Version 3.3.0 Released November 7, 2019
=======================================
- Initial support for cuBLAS and cuSOLVER.
- Improved performance in the HODLR (+ butterfly) preconditioner
- Added a Helmholtz example
- Change default HSS and HODLR leaf sizes to 512 (from 128)
- Only print command line option descriptions from the root (of
MPI_COMM_WORLD)
- Add ANOVA kernel support
- Fix 32 bit overflow when calling MPI_Alltoall
- Rewrite permutations using xlapmr, using manual loops, for
faster solve
- Many other fixes and improvements
Version 3.2.0 Released August 15, 2019
======================================
- Added interface to Hierarchically Off-Diagonal Low-Rank and
Butterfly matrix codes from ButterflyPACK, see
https://github.com/liuyangzhuan/ButterflyPACK
Version 3.1.1 Released October 25, 2018
=======================================
- Fix check for libatomic, needs to be linked explicitly on some
versions of Clang
- Do not call the IDEAS: xSDK standards module
Version 3.1.0 Released October 18, 2018
=======================================
- Changes to the build system for xSDK compliance.

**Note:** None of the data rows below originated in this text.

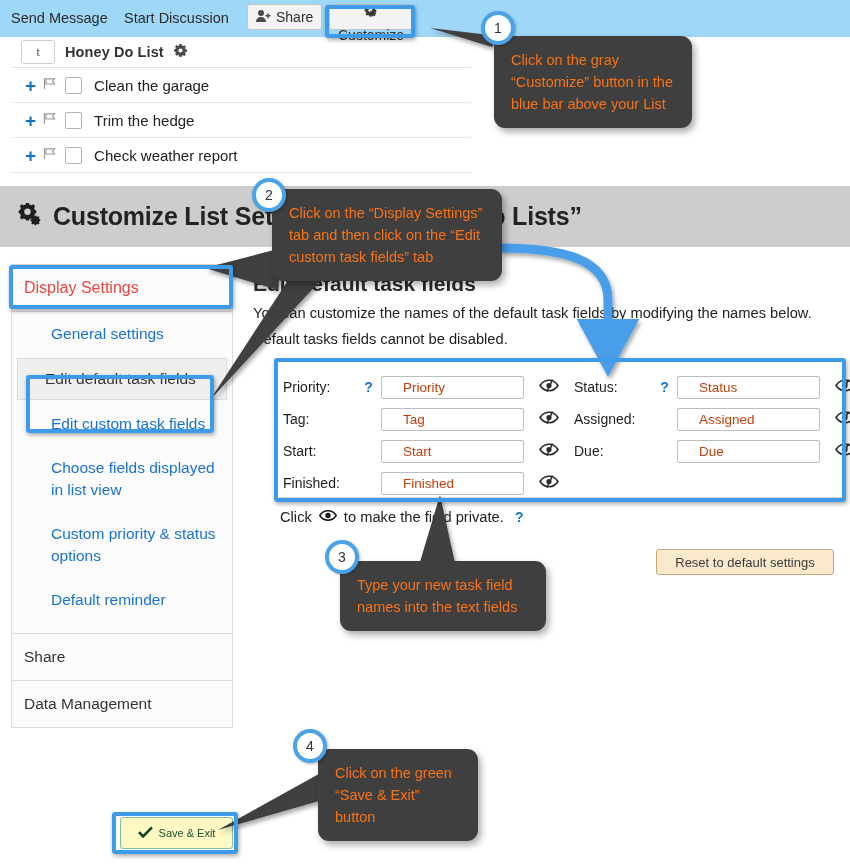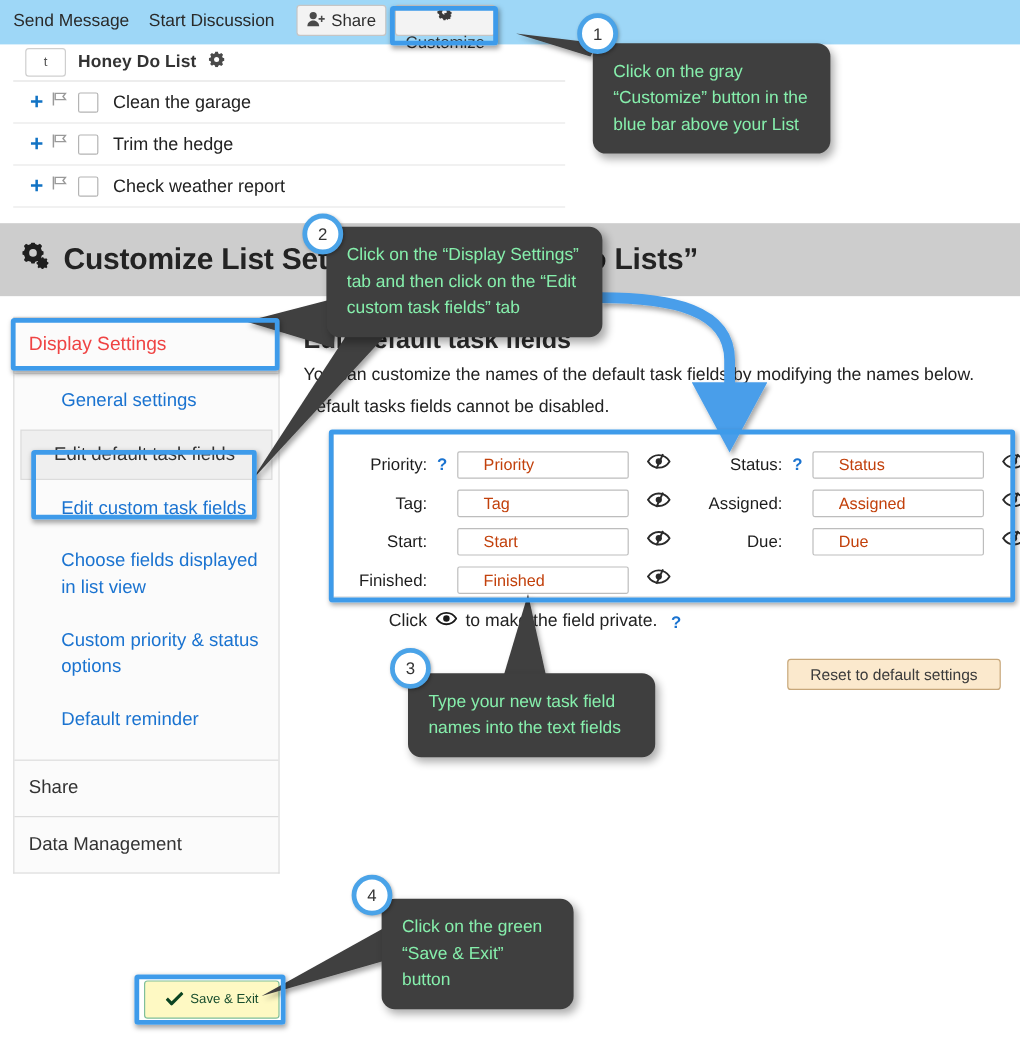--- a/index.html
+++ b/index.html
@@ -82,54 +82,54 @@
   #edit-desc{position:absolute;left:253px;top:53px;width:560px;font-size:14.7px;color:#222;line-height:26px;}
 
   #fieldbox{
     position:absolute;left:277px;top:113px;width:566px;height:138px;
     background:#fff;border:1px solid #d8d8d8;box-sizing:border-box;
   }
   .fcol{position:absolute;top:10px;}
   #fcol-left{left:5px;}
   #fcol-right{left:296px;}
   .frow{display:flex;align-items:center;height:32px;gap:8px;}
-  .flabel{font-size:14px;color:#1d1d1d;text-align:right;white-space:nowrap;}
+  .flabel{font-size:14px;color:#1d1d1d;text-align:left;white-space:nowrap;}
   #fcol-left .flabel{width:73px;}
   #fcol-right .flabel{width:78px;}
   .qmark{color:#1a73d0;font-weight:bold;font-size:14px;width:9px;text-align:center;}
   .ftext{
     width:143px;height:23px;border:1px solid #bdbdbd;border-radius:2px;background:#fff;
     font-size:13.5px;color:#c2410c;padding:0 21px;box-sizing:border-box;
     font-family:"Liberation Sans",sans-serif;
   }
   .eye{margin-left:7px;}
 
   #privacy-line{position:absolute;left:280px;top:262px;font-size:14.7px;color:#222;
-                display:flex;align-items:center;gap:7px;margin-left:44px;}
+                display:flex;align-items:center;gap:7px;}
   #reset-btn{
     position:absolute;left:656px;top:549px;width:176px;height:24px;
     background:#fbe9cd;border:1px solid #c7a77a;border-radius:3px;
     display:flex;align-items:center;justify-content:center;
     font-size:13px;color:#3b3b3b;
   }
   #save-btn{
     position:absolute;left:120px;top:817px;width:111px;height:30px;
     background:#fef9c3;border:1px solid #7fbf9a;border-radius:3px;
     display:flex;align-items:center;justify-content:center;gap:6px;
     font-size:11px;color:#184d2d;
   }
 
   
   #overlay{position:absolute;left:0;top:0;width:850px;height:868px;pointer-events:none;}
   .hl{
     position:absolute;border:4px solid #3e9bea;border-radius:3px;box-sizing:border-box;
     box-shadow:1px 2px 4px rgba(0,0,0,.35);
   }
   .bubble{
-    position:absolute;background:#3f3f3f;border-radius:11px;color:#86efac;
+    position:absolute;background:#3f3f3f;border-radius:11px;color:#f97316;
     font-size:14.5px;line-height:22px;padding:13px 17px;box-sizing:border-box;
     box-shadow:3px 4px 7px rgba(0,0,0,.33);
   }
   .badge{
     position:absolute;width:34px;height:34px;border-radius:50%;
     background:#fff;border:4px solid #4aa3e8;box-sizing:border-box;
     display:flex;align-items:center;justify-content:center;
     font-size:14px;color:#333;box-shadow:1px 1px 3px rgba(0,0,0,.3);
   }
 </style>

Third party packages are now enabled using -DTPL_ENABLE_<package>=ON,
and libraries and includes specified as
-DTPL_<package>_INCLUDE_DIRS=.. -DTPL_<package>_LIBRARIES=..
- Always generate position independent code.
- Suppress many warnings when using clang.
- Fix possible memory leak.
- Fix linking issue whith atomic operations.
Version 3.0.3 Released October 4, 2018
======================================
- Check for support of the OpenMP priority clause (OpenMP 4.5)
Version 3.0.2 Released October 3, 2018
======================================
- Small fixes in the C interface
Version 3.0.1 Released October 2, 2018
======================================
- Small bugfixes.
Version 3.0.0 Released September 28, 2018
=========================================
- The scalability of the sparse HSS preconditioner has been
drastically improved. Extraction of elements (for the diagonal
blocks and the B_ij generators) is now done for multiple blocks
concurrently.
- Add option to use Combinatorial BLAS approximate weight perfect
matching instead of MC64. Only works in parallel, requires a square
number of processes. This currently requires a special version of
CombBLAS.
- Fix integer overflow in the counting of nonzeros in the factors.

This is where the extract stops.